Feature Request: Optionally clone tensors before autotune for in-place operations

orsharir commented 1 year ago

There's no (apparent?) way to use autotune for in-place kernels that read and then write back the result to one of the tensor arguments, as each evaluation will apply the kernel again and again to the same set of arguments producing a different output depending on the number of evaluations.

Suggestion: Just as there's a reset_to_zero optional argument to autotune(), there should be an optional clone_before_evaluation argument, that creates a cloned version of the specified arguments and autotune on those, before a final run on the original arguments.

As a temporary workaround one can of course always avoid in-place updates, but then the kernel requires additional memory allocations.

pommedeterresautee commented 1 year ago

In triton ops, you can see how to zero the output before each auto tune confit

https://github.com/openai/triton/blob/main/python/triton/ops/matmul.py

It may help regarding your need

orsharir commented 1 year ago

I'm aware of the reset_to_zero option, but that doesn't help with in-place operation. For example, let's say I want to implement in-place scalar multiplication, i.e., v[:] = s. Using reset_to_zero will zero-out v. If not doing anything then we'll get v s ^k, where k is the number of configurations autotune evaluates. That's why I'm suggesting adding a clone_before_evaluation option to be used for benchmarking in autotune.

pommedeterresautee commented 1 year ago

Not sure to follow you, but reset to zero is just a specific implementation for this specific kernel, the real feature is the hook, you provide whatever function you want, including copying some tensor to some other for instance (to reset its state)
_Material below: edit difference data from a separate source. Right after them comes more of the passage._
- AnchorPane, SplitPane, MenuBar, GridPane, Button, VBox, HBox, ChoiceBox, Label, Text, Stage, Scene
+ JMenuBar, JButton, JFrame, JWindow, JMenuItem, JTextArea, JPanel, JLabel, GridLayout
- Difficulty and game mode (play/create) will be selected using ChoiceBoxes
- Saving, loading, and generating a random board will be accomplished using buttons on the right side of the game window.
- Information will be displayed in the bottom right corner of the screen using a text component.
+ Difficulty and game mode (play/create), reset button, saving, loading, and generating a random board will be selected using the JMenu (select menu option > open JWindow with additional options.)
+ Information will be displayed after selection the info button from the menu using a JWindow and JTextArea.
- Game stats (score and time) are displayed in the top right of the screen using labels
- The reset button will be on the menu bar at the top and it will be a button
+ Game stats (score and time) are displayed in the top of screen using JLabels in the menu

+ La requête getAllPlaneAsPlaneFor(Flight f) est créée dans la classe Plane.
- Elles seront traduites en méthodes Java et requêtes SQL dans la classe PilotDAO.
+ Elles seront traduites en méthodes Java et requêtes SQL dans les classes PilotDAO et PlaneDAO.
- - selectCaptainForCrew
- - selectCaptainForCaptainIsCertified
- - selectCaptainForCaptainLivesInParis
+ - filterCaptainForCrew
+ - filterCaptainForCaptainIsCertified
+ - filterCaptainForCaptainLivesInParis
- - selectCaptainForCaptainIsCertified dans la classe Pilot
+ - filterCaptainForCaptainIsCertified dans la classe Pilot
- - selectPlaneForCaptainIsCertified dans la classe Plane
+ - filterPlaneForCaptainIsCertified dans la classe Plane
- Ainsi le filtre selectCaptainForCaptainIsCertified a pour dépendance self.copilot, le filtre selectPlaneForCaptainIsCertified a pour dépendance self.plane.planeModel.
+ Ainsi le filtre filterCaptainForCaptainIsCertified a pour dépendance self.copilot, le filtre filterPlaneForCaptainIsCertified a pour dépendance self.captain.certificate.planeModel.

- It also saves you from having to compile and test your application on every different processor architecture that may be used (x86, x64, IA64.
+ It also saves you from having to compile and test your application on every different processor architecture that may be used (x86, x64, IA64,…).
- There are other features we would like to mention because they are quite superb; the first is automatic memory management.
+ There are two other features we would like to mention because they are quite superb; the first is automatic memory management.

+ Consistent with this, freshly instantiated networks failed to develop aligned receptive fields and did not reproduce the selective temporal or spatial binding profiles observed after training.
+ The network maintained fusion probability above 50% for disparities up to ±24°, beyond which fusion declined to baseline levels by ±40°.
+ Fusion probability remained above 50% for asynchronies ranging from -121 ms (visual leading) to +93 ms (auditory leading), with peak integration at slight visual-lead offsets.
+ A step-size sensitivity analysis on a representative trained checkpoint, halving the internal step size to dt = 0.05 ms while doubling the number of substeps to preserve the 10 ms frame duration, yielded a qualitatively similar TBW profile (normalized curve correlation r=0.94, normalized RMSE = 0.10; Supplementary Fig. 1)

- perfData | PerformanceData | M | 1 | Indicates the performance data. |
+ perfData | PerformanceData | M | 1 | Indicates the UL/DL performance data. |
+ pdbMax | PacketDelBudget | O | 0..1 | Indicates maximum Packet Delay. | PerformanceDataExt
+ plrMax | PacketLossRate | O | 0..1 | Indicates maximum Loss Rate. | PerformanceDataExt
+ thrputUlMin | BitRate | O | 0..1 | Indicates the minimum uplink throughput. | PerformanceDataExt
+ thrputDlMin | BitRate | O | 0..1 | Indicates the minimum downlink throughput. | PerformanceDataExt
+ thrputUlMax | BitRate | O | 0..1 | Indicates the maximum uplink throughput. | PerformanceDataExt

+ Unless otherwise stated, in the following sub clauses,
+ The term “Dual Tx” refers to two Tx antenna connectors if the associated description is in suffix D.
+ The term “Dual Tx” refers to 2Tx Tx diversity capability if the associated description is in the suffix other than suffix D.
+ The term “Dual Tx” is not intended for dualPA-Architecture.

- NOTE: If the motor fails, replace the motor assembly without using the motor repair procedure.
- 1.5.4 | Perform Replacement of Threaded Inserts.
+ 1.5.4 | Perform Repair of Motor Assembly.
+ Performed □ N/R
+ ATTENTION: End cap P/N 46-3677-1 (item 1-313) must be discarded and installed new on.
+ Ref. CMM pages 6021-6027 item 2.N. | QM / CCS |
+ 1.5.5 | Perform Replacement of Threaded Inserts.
orsharir commented 1 year ago

I was referring to the optional flag reset_to_zero that you can pass to triton.autotune (https://triton-lang.org/main/python-api/generated/triton.autotune.html). I wasn't aware there's an additional functionality in triton.Config for specifying a pre_hook. Forgive me for assuming that you were just referring to the built-in reset_to_zero.

However, I'm still not sure if this pre_hook functionality will work for in-place ops. First, pre_hook is implemented such that it can only apply in-place operations on the arguments, so it doesn't seem like you could use clone in this setting. Let's say it was corrected to return the arguments as well so cloning is possible. Then, it appears that pre_hook will be called every time the kernel is launched, regardless if it's launched during benchmarking or during a regular call. Using clone() in pre_hook will then result in a kernel that has no effect on the inputs to an in-place operation -- it will effectively be a no-op -- even after the kernel was benchmarked.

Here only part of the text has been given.